Michele Walk, Associate Editor
Ideology: Moderate | Writing from: George Washington University
Recently, many of my Facebook friends have been participating in something called “Celebrity Doppelganger Week.” Instead of their usual picture, users post up a picture of a celebrity that they resemble. While the exact time frame of this meme’s “week” is uncertain (some posted their celebrity lookalikes early last week; some, today), it seems to enjoy a great amount of success and a good deal of people are participating.
The last person I expected to participate, however, was Barack Obama. (No, Tea Partiers, a picture of the “Joker” didn’t pop up on the South Lawn.) Rather, during his State of the Union address last Wednesday I couldn’t help but think of former President Clinton.
Of course, the most frequently drawn comparisons between the president’s rightward policy shift have been to George W. Bush and John McCain. Cutting capital gains, emphasizing the War on Terror, and endorsing off-shore drilling? Sure sounds a lot like George W. Bush in his first term. And didn’t John McCain advocate for a spending freeze during the campaign? You betcha!
What struck me the most was not the policy changes – many of which I welcome with open arms, such as cutting capital gains and cutting small business taxes – but rather the environment in which they were announced, and how it is
reminiscent of the Clinton Administration. It was a fairly predictable shift considering the election of Republican Scott Brown in my home state and token liberal bastion, Massachusetts. Brown’s victory has perhaps made Obama realize that the center is, well, the actual center – not a mythical place where everyone regardless of ideology accepts his policies as God-sent. But I digress.
The Beltway has been abuzz with talk of whether 2010 is the new 1994, a fire which Brown’s election only stokes. After the “Contract with America” propelled the GOP back in the majority in Congress, Clinton had to shift right. The left is wont to forget it, but the most conservative policies of recent years were implemented under Clinton: NAFTA, DADT, DOMA, and welfare reform, to name a few. These shifts happened after the Republican resurgence in 1994, but if the majority of pundit prognoses are to be believed, a GOP takeover is imminent in 2010. 2010 might be 1994 in Congress – but also in the Presidency? Will Obama, like Clinton, end up passing just as much right-wing legislation as Bush? Considering the similarities in struggles with health care reform and rightward shift after electoral pressure, one cannot help but wonder if Obama’s term will just be a rehash of the Clinton Administration.

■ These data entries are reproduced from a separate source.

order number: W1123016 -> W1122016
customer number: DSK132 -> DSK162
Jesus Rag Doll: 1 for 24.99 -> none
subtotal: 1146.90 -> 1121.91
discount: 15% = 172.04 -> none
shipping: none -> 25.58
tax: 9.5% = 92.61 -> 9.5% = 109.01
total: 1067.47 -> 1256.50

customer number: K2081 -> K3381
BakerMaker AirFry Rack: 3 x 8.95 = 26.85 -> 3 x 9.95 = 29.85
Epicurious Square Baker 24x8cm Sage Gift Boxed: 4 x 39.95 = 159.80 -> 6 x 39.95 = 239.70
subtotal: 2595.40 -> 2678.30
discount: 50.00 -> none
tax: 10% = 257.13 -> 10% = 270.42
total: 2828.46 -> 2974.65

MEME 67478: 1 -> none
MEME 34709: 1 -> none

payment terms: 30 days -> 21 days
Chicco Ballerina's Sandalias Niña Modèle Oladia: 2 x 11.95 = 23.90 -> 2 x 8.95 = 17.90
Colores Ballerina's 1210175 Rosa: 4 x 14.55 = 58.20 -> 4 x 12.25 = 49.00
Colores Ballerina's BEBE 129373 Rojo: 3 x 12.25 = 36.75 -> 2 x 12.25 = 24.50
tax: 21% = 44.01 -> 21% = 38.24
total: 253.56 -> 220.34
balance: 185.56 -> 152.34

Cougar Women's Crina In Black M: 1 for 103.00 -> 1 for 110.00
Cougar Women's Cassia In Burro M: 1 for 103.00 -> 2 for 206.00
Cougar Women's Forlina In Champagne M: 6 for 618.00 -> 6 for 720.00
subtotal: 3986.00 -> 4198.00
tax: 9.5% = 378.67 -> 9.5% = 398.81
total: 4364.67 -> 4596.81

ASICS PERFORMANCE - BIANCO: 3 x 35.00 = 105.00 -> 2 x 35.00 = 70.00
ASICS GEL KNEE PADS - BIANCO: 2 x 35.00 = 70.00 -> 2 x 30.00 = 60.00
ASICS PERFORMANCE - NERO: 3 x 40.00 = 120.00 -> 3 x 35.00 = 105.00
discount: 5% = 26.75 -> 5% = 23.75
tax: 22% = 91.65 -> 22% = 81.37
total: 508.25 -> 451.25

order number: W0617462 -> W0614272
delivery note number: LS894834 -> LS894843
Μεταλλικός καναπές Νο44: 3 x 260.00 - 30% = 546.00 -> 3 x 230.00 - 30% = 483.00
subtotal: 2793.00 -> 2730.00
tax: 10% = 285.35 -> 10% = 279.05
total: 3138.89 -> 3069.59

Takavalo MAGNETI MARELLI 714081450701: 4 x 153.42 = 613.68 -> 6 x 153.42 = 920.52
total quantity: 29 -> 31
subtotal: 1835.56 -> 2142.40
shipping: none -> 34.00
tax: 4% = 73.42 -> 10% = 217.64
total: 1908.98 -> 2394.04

The larger question that I can’t keep myself from asking, however, is not which Clinton-era policy approach Obama will raise from the dead, but rather when Obama will start being his own president. In addition to being marked by policy failures, Obama’s first year has been filled by frequent comparisons, by himself and his supporters, of the President to past presidents: Nixon during his China trip, FDR, and, most often, Lincoln. Every president should be a student of history and aware of the legacy of their predecessors, but Obama seems overly concerned (and almost basking) in his guaranteed slot the history books. Fearful of gaining a reputation like George W. Bush (for whom many voters have actually become nostalgic for), he is preoccupied with his legacy and is thus largely ineffectual. If he continues on the current path of policy failures, the Obama “doctrine” might end up being a warning about overzealous campaigns, not a landmark approach to policy. Unless he charts his own path soon, Barack Obama could very well end up as just another “doppelganger” story lost in America’s collective News Feed.

I don’t see how NAFTA can be considered a conservative policy. Defeating mercantilism and liberalizing trade policy is an objective shared by people across the aisle, except those in bed with special interests of big business oligopolies and/or labor unions.
Tim, NAFTA is not necessarily a “conservative” policy, but it was perceived as such; Clinton received a lot of criticism from unions, a group that almost always votes Democratic. More recently, Hillary Clinton was also criticized by Obama during the campaign for supporting it. Also – when it passed in the Senate, only 8 Republicans voted against it. I agree with you that trade liberalization helps everyone, but the unions and protectionists don’t often see it that way.
Unions and protectionists (I call them mercantilists in my last post) are not, of necessity, democrats or republicans. NAFTA is not a “conservative” policy in the least bit. It does not preserve any status quo. In fact, if it was implemented as it was written, it would have totally upset the status quo, replacing it with entirely free trade between the three states.
I agree with you. However, the union (leadership) largely opposed the original NAFTA (without the amendments that Clinton was forced to sign) because they feared that it would cause them to lose jobs. Unions by and large historically support the Democratic Party. It wasn’t “conservative,” necessarily, but with how this country works, more right wing – you don’t often hear Democrats trumpeting the benefits of free trade.
“you don’t often hear Democrats trumpeting the benefits of free trade”
That’s not true at all. The benefits to trade are undeniable. So undeniable, in fact, that I’ve heard President Obama mention things about international trade and that we should have more of it.
There are basically no economic arguments against free trade. Politicians would be fools to not tread very lightly before making anti-trade comments with the current knowledge of the benefits.